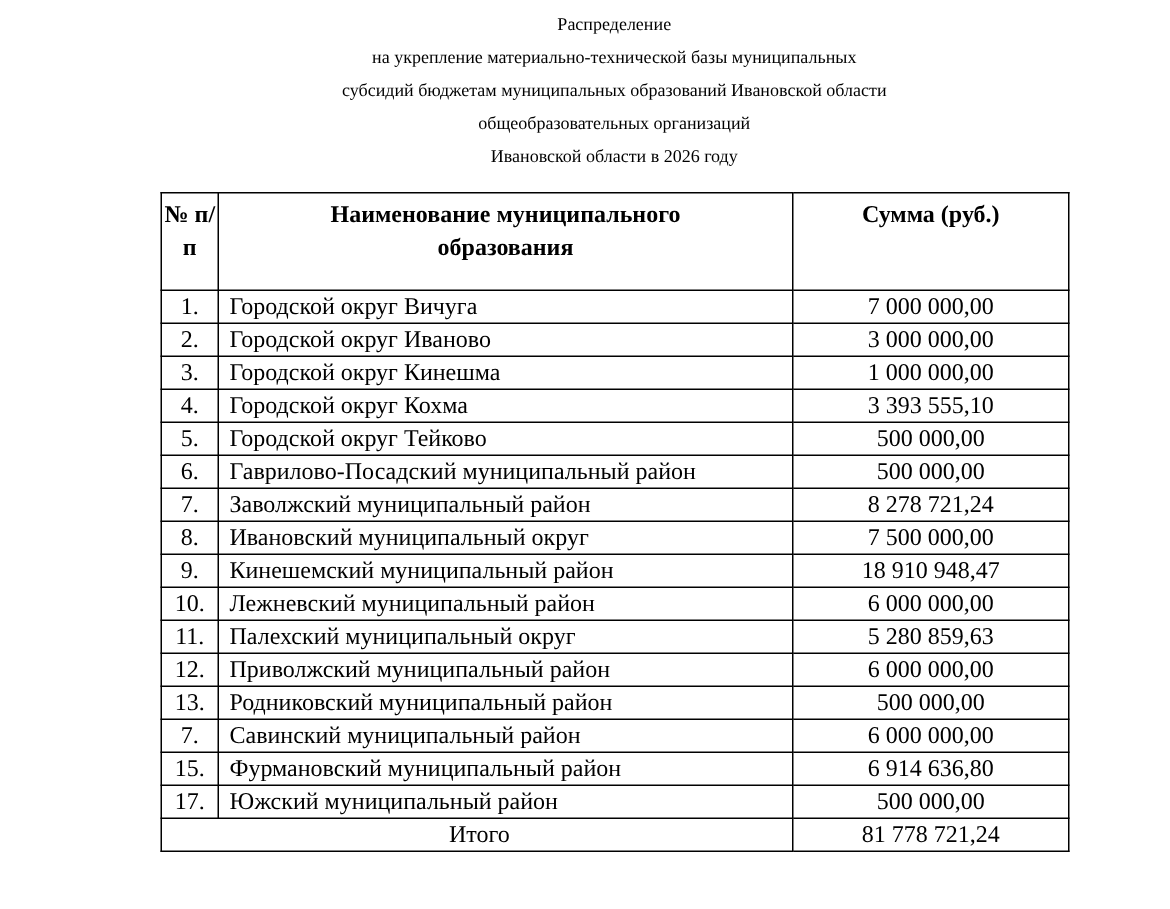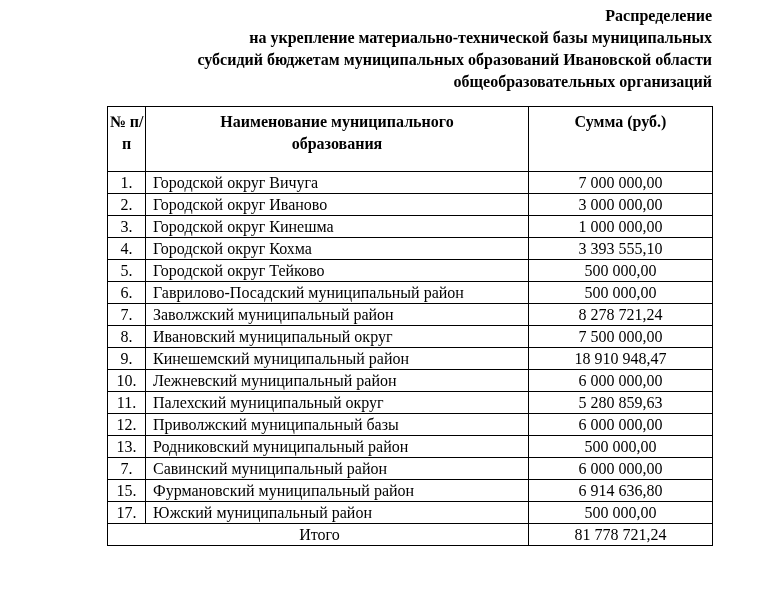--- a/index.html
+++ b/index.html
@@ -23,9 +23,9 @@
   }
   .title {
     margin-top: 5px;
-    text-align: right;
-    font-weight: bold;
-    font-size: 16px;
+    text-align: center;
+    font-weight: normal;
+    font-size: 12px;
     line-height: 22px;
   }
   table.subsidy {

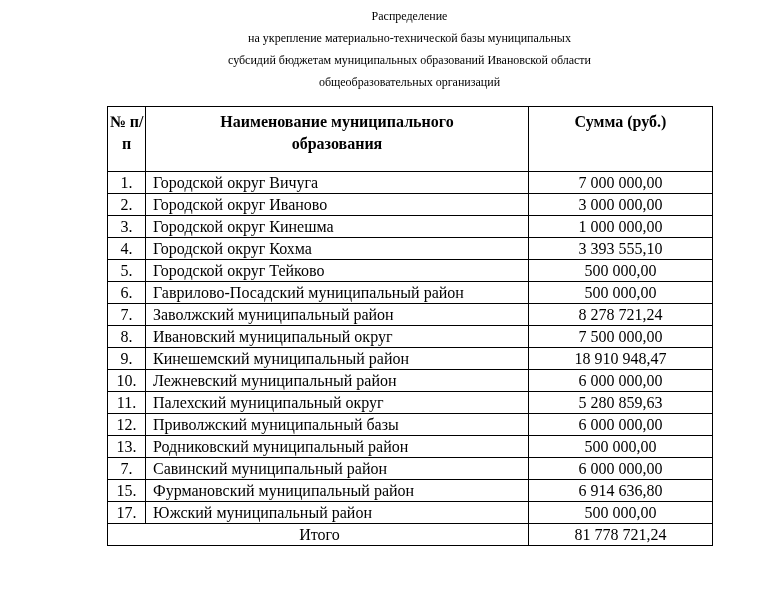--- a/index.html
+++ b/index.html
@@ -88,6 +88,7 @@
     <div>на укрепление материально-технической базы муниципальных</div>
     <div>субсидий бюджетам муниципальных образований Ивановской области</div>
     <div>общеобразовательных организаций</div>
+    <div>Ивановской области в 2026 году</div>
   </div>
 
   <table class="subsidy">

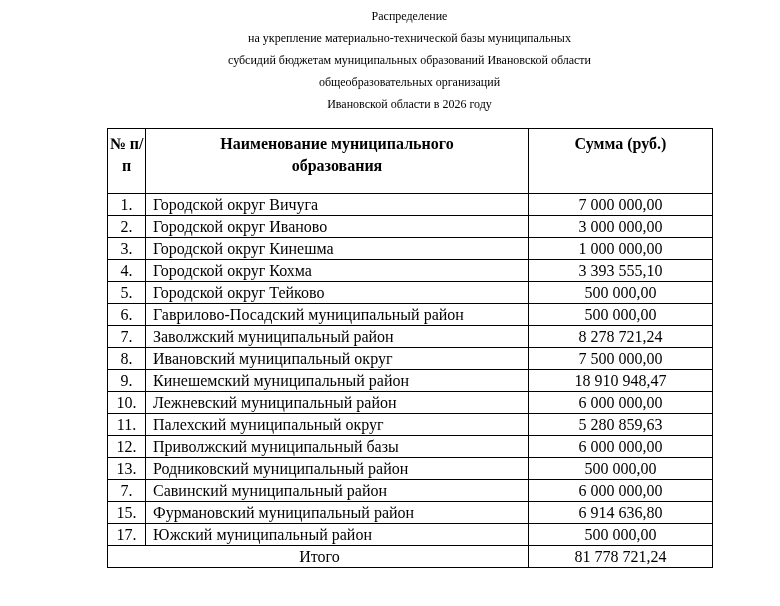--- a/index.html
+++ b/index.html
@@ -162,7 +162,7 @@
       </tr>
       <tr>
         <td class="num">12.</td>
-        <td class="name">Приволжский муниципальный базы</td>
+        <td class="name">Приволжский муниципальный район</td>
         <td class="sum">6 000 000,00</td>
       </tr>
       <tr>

# # # # # # #

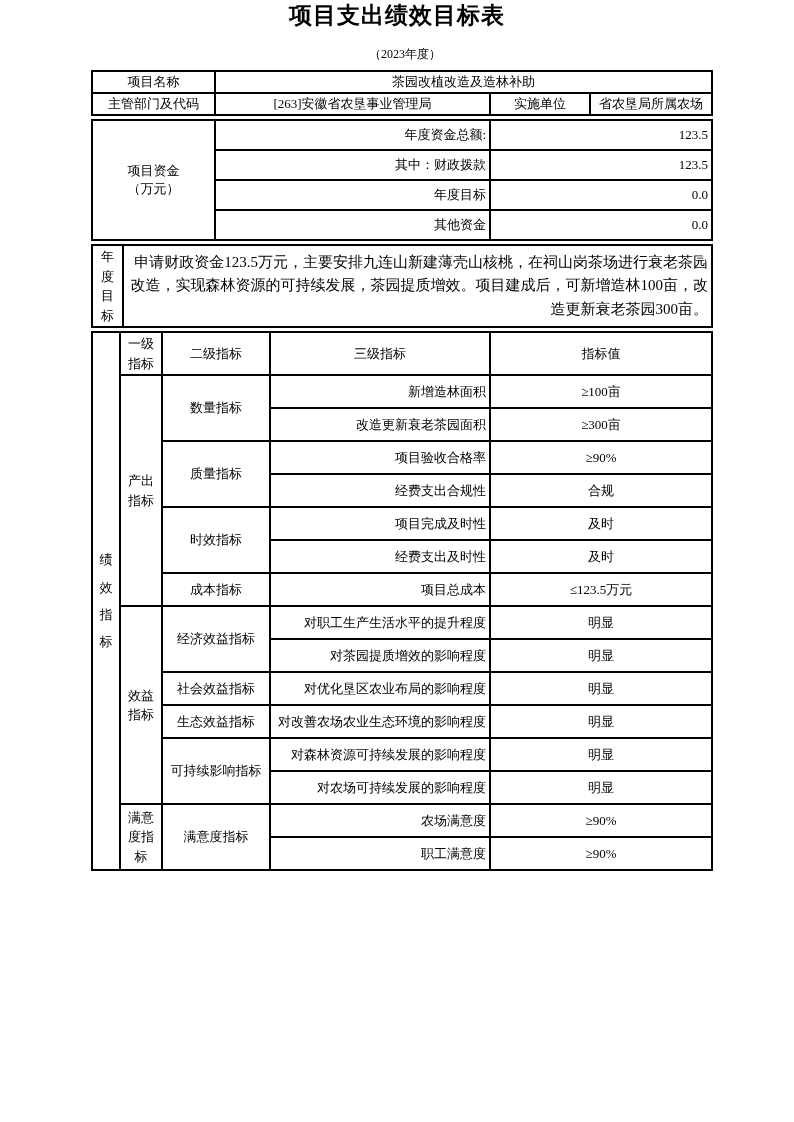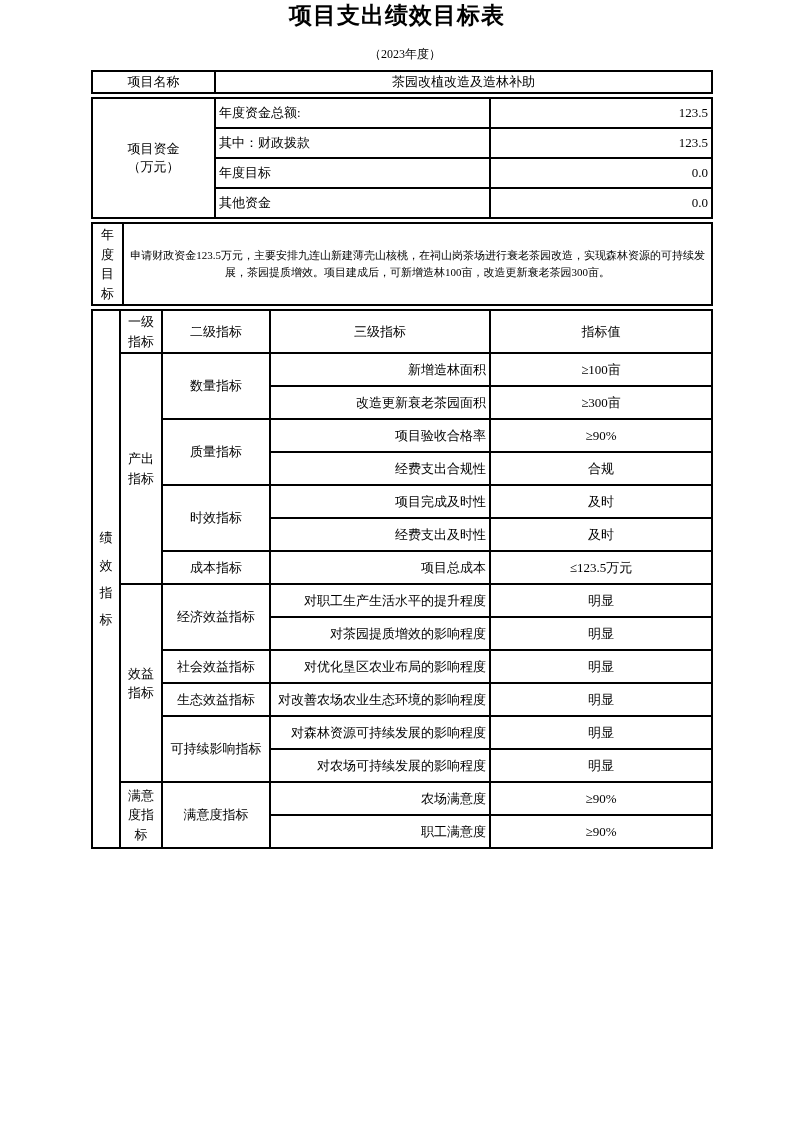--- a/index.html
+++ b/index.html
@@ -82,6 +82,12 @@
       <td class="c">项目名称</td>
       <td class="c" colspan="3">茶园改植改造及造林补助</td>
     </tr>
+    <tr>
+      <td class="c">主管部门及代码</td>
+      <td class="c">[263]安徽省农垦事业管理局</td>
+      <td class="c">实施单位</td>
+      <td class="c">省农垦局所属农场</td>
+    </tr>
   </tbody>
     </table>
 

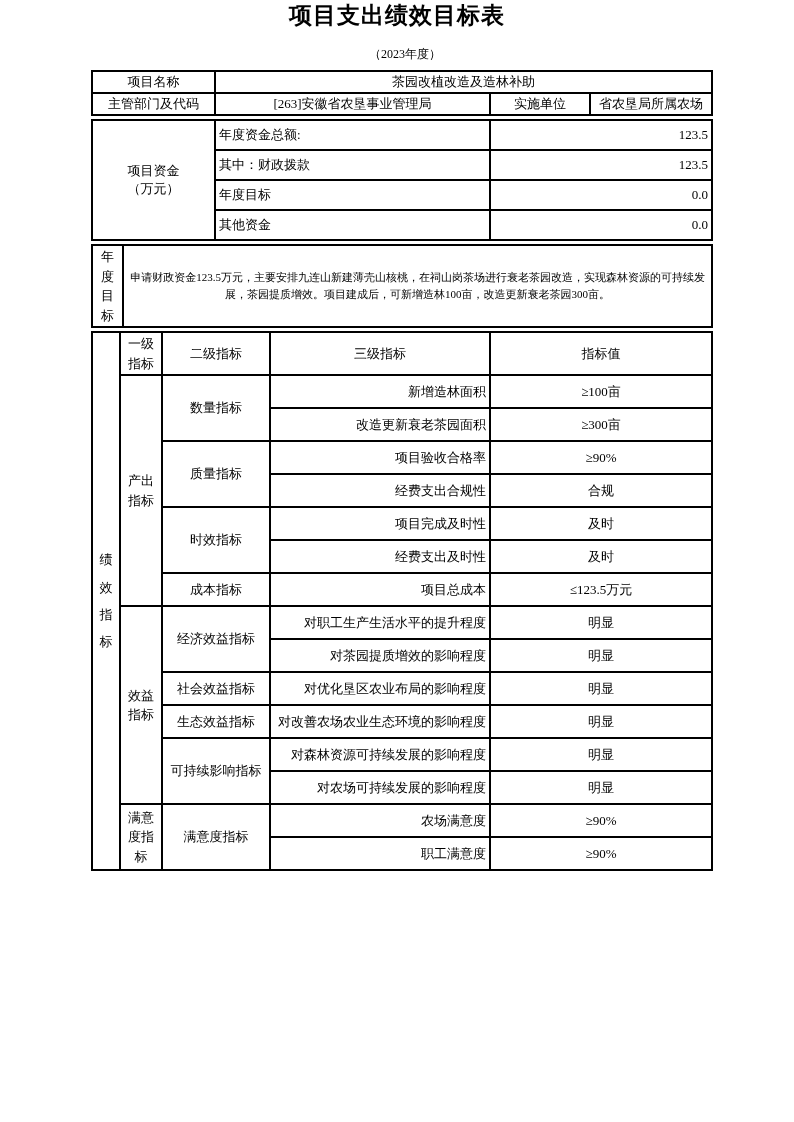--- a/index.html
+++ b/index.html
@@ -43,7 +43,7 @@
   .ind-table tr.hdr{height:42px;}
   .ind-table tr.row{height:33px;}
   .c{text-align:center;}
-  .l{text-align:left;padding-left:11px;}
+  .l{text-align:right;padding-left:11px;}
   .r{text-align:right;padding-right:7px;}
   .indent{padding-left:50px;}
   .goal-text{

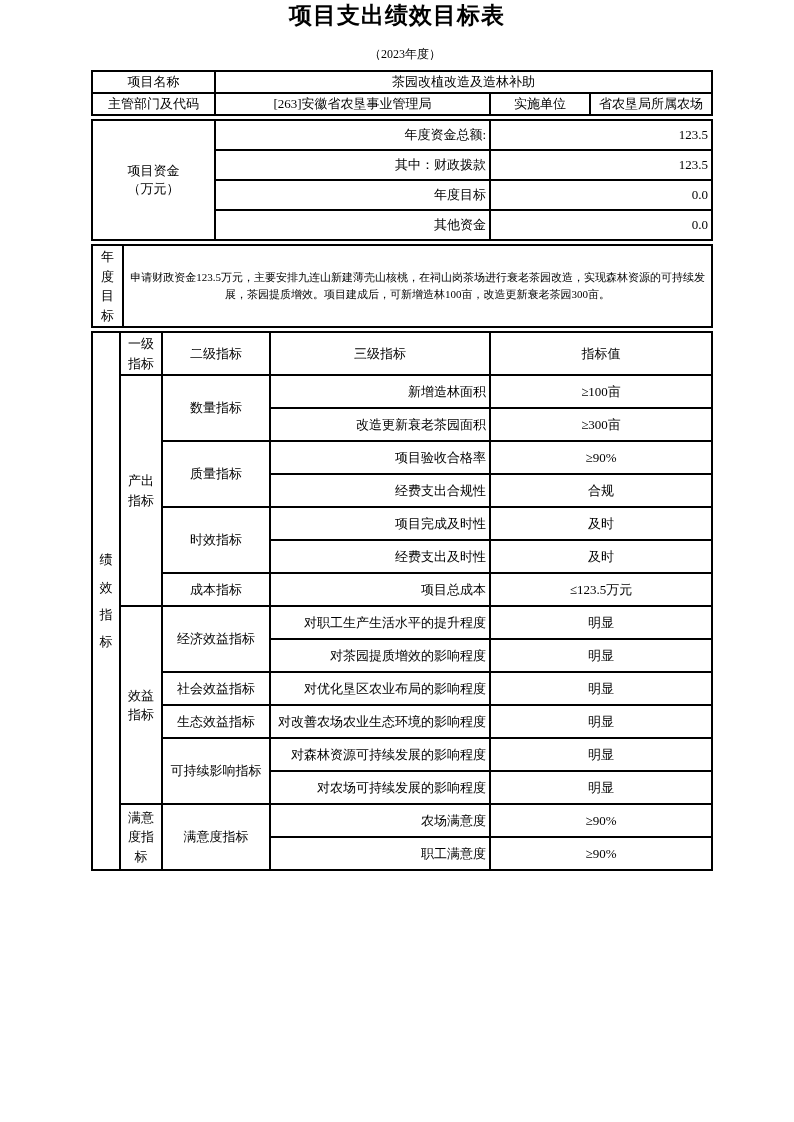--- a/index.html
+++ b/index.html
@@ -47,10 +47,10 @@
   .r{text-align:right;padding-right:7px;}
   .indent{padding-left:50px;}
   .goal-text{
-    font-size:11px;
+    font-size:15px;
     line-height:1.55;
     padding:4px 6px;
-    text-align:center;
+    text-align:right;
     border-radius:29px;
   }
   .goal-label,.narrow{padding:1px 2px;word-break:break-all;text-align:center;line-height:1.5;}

# # # # # # #

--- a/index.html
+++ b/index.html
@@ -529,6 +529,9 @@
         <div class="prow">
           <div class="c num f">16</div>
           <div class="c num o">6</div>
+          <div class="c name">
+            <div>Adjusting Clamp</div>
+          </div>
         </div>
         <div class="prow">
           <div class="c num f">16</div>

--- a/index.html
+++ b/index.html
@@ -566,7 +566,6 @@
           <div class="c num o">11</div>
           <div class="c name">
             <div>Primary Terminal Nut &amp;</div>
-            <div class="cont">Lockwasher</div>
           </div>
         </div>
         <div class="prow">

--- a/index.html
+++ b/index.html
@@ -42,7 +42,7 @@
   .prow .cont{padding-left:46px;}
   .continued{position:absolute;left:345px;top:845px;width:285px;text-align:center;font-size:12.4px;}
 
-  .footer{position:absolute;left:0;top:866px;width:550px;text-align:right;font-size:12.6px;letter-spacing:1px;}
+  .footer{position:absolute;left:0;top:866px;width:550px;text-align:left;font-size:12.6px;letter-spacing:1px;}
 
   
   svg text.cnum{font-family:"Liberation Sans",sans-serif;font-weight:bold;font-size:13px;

# # # # # # #

▸ EXERCISE: Each line in the data that holds the string "table" should be found and copied.

▸ TASK RESULT:
   table.subsidy {
   <table class="subsidy">
     </table>
   .ind-table tr.hdr{height:42px;}
   .ind-table tr.row{height:33px;}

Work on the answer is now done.